• [Dataset excerpts]:

_ _ _ _

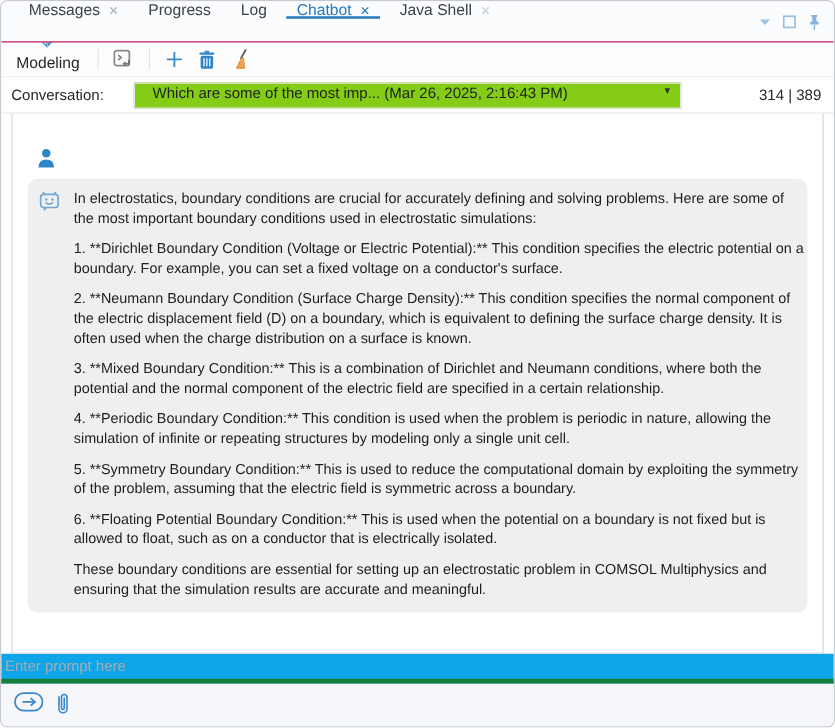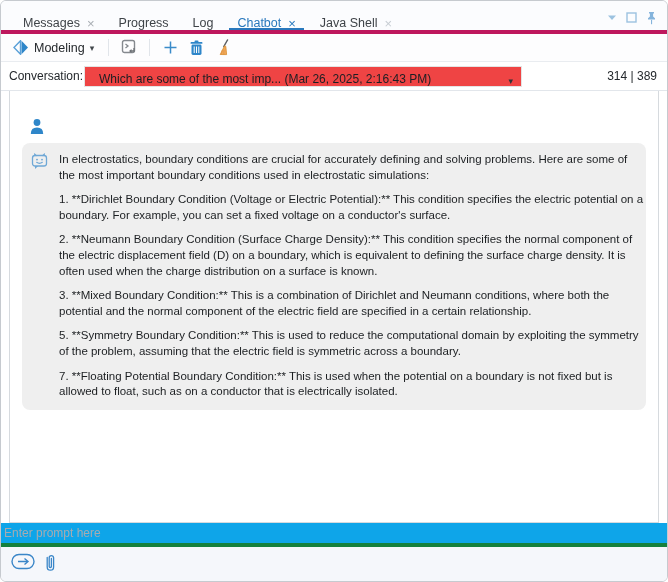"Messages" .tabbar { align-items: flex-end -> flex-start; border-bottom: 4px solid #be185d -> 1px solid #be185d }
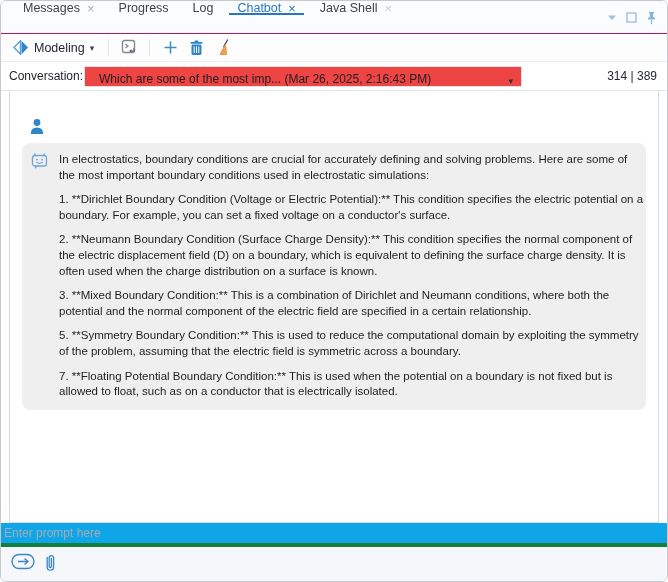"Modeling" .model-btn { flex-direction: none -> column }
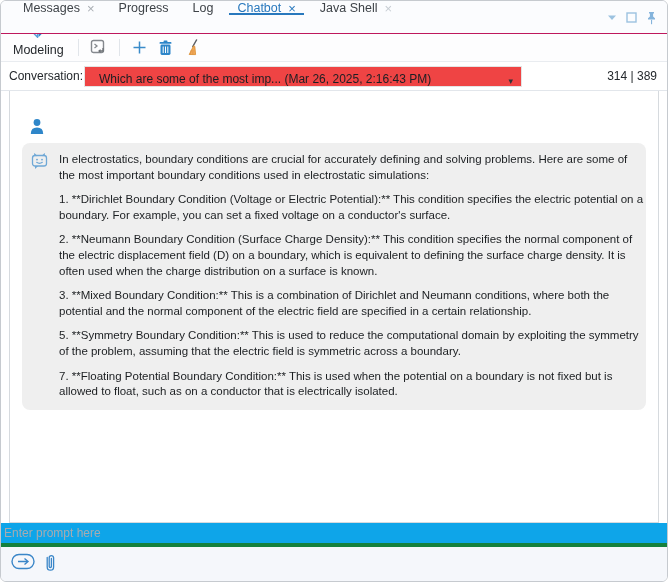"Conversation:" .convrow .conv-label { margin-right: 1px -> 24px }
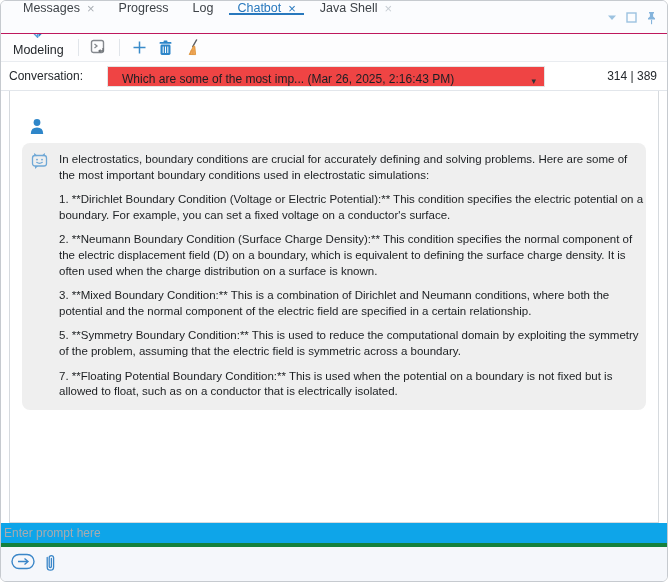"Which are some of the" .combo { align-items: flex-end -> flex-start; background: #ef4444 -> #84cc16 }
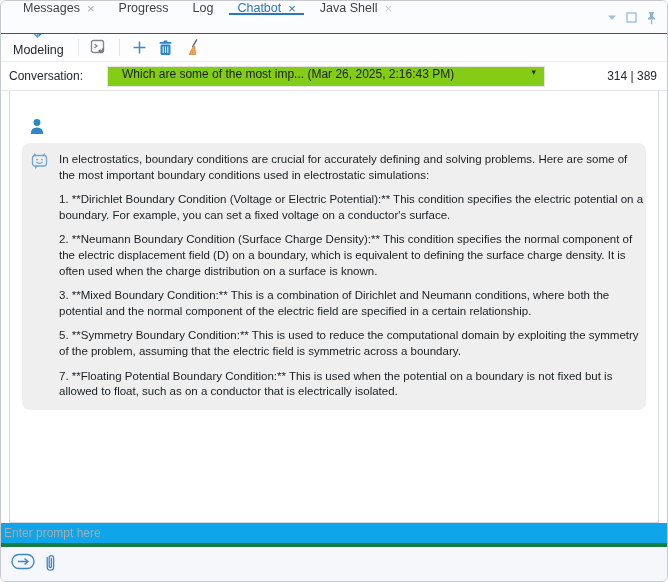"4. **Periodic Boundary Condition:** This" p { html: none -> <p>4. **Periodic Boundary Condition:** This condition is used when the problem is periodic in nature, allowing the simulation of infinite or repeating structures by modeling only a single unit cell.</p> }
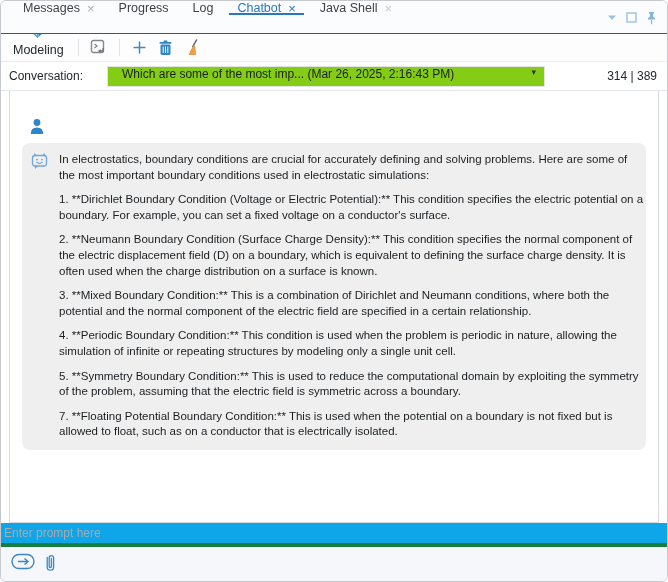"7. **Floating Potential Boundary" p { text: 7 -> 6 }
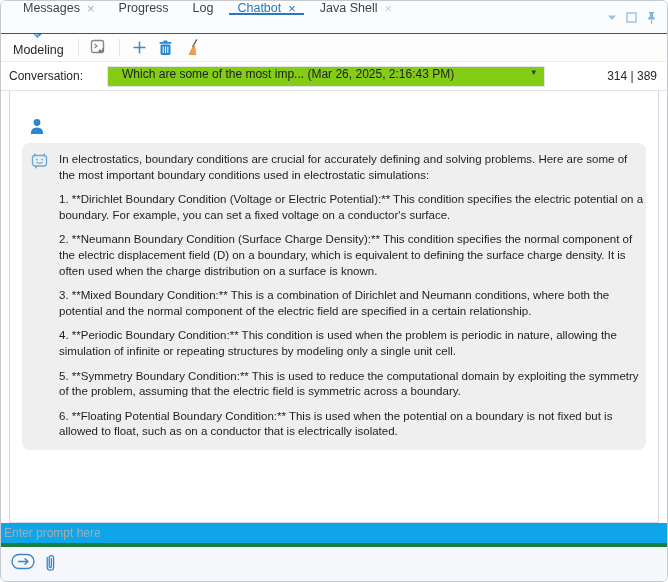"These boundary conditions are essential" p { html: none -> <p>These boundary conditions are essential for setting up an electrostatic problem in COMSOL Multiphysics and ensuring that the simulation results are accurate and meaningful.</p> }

_ _ _ _

Give again, exactly, the lines from the start of the data through the one holding "are some of"; omit the pictures.

• [RESPONSE TO THIS TASK]:
"Messages" .tabbar { align-items: flex-end -> flex-start; border-bottom: 4px solid #be185d -> 1px solid #be185d }
"Modeling" .model-btn { flex-direction: none -> column }
"Conversation:" .convrow .conv-label { margin-right: 1px -> 24px }
"Which are some of the" .combo { align-items: flex-end -> flex-start; background: #ef4444 -> #84cc16 }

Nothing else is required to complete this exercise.